### Records for the task

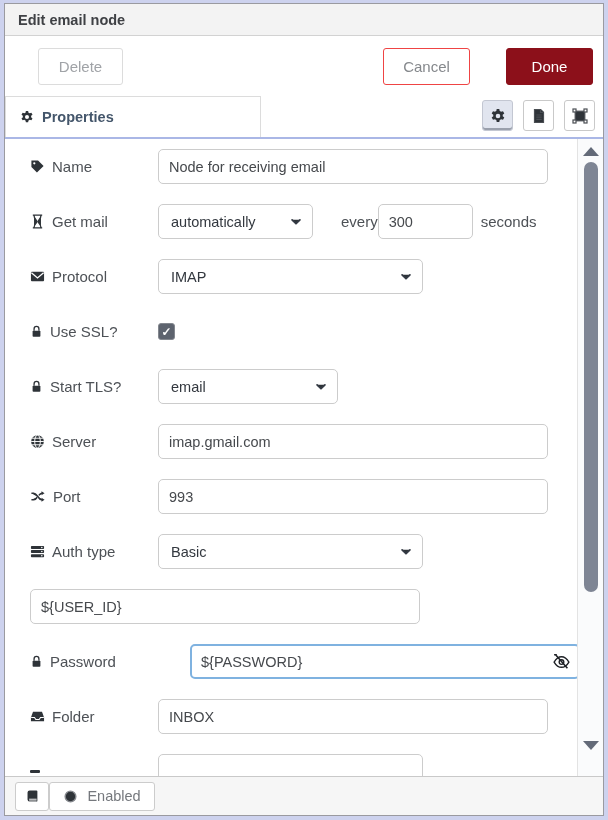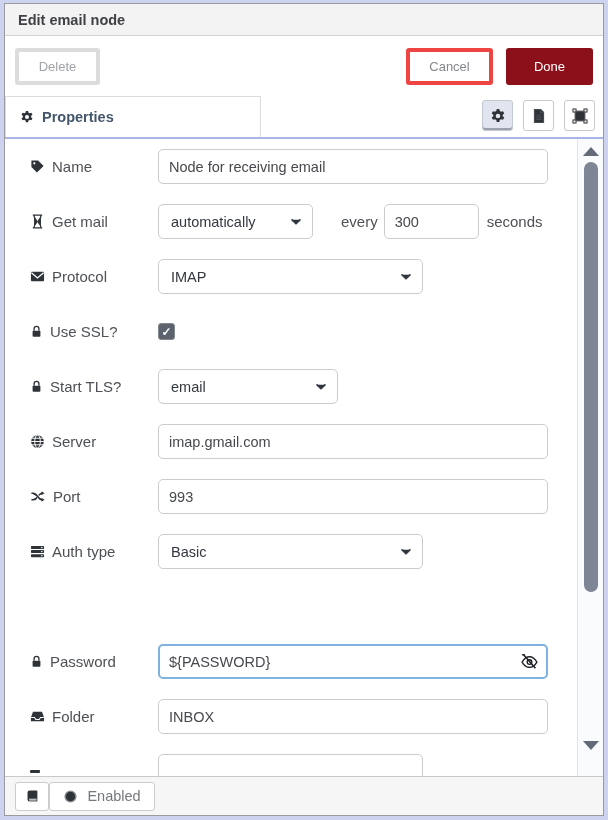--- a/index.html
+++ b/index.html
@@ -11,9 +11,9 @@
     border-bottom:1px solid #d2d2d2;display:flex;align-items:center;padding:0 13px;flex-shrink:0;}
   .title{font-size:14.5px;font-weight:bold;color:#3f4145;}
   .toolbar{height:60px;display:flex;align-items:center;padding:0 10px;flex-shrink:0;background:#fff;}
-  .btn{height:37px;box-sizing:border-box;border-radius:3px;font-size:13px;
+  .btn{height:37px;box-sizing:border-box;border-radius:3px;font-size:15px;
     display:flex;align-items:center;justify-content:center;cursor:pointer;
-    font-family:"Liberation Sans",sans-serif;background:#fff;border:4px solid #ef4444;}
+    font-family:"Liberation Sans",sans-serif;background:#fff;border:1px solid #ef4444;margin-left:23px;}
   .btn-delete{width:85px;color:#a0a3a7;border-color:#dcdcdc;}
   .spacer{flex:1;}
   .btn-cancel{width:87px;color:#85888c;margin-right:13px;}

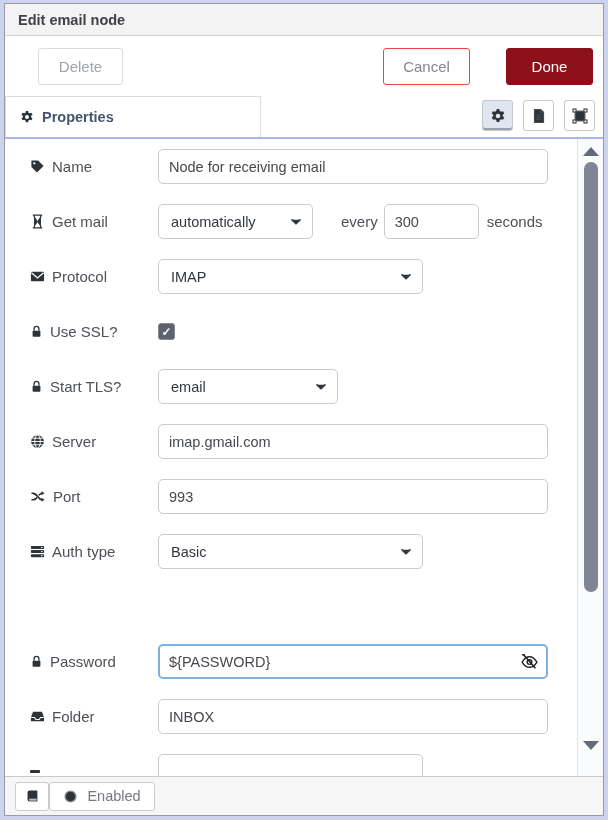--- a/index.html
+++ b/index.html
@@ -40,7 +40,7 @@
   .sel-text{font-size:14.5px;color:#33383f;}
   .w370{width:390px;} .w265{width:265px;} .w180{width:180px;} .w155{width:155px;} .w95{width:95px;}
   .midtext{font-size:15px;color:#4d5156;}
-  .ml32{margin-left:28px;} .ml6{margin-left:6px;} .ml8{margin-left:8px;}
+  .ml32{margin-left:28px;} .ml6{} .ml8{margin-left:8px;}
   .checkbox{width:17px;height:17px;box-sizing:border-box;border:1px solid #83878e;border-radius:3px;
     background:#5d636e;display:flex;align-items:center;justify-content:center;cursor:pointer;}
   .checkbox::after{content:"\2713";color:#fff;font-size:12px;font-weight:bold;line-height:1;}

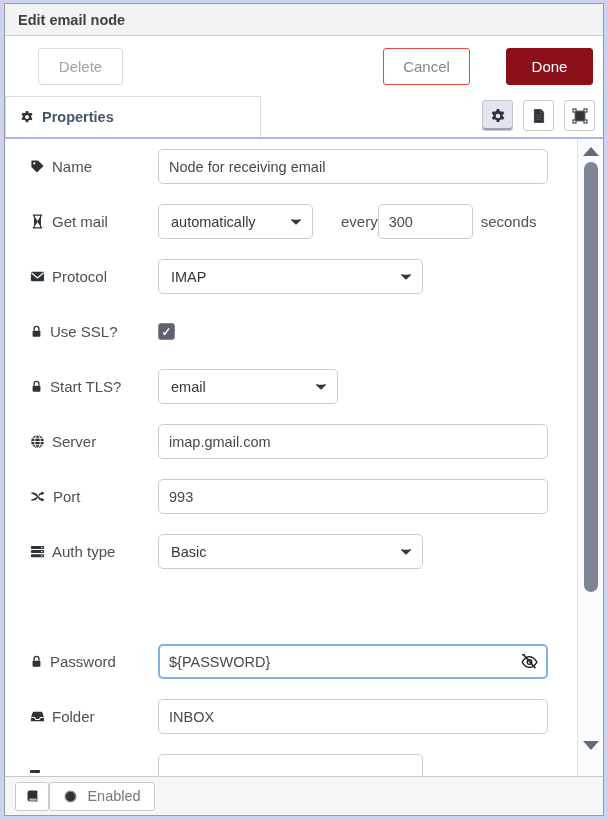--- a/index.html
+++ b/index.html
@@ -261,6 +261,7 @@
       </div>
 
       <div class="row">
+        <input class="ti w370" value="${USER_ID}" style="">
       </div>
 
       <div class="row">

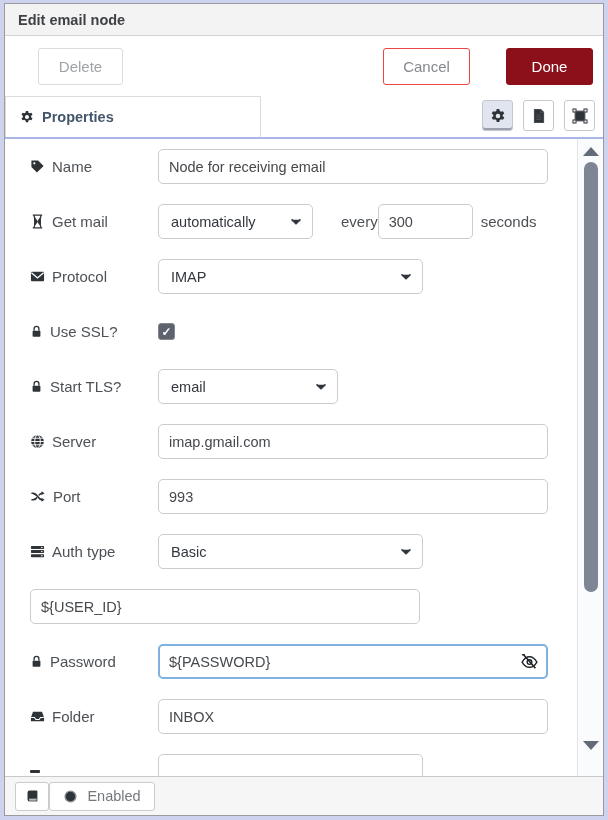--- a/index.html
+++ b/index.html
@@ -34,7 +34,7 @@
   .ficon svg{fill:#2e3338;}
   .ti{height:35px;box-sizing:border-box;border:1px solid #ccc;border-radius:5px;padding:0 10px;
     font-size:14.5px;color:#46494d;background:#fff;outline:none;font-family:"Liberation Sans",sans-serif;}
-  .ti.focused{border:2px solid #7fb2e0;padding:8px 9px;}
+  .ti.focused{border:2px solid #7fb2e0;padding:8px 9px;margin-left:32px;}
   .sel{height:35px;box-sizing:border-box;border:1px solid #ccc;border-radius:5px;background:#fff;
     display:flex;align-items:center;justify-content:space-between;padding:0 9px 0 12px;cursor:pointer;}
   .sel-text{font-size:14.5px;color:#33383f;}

######

[Problem to work on]:
Check each line of the entries above for the string "justify", and return those that contain it.

[Response to the exercise]:
     display:flex;align-items:center;justify-content:center;cursor:pointer;
     background:#5d636e;display:flex;align-items:center;justify-content:center;cursor:pointer;}
     display:flex;align-items:center;justify-content:space-between;padding:0 9px 0 12px;cursor:pointer;}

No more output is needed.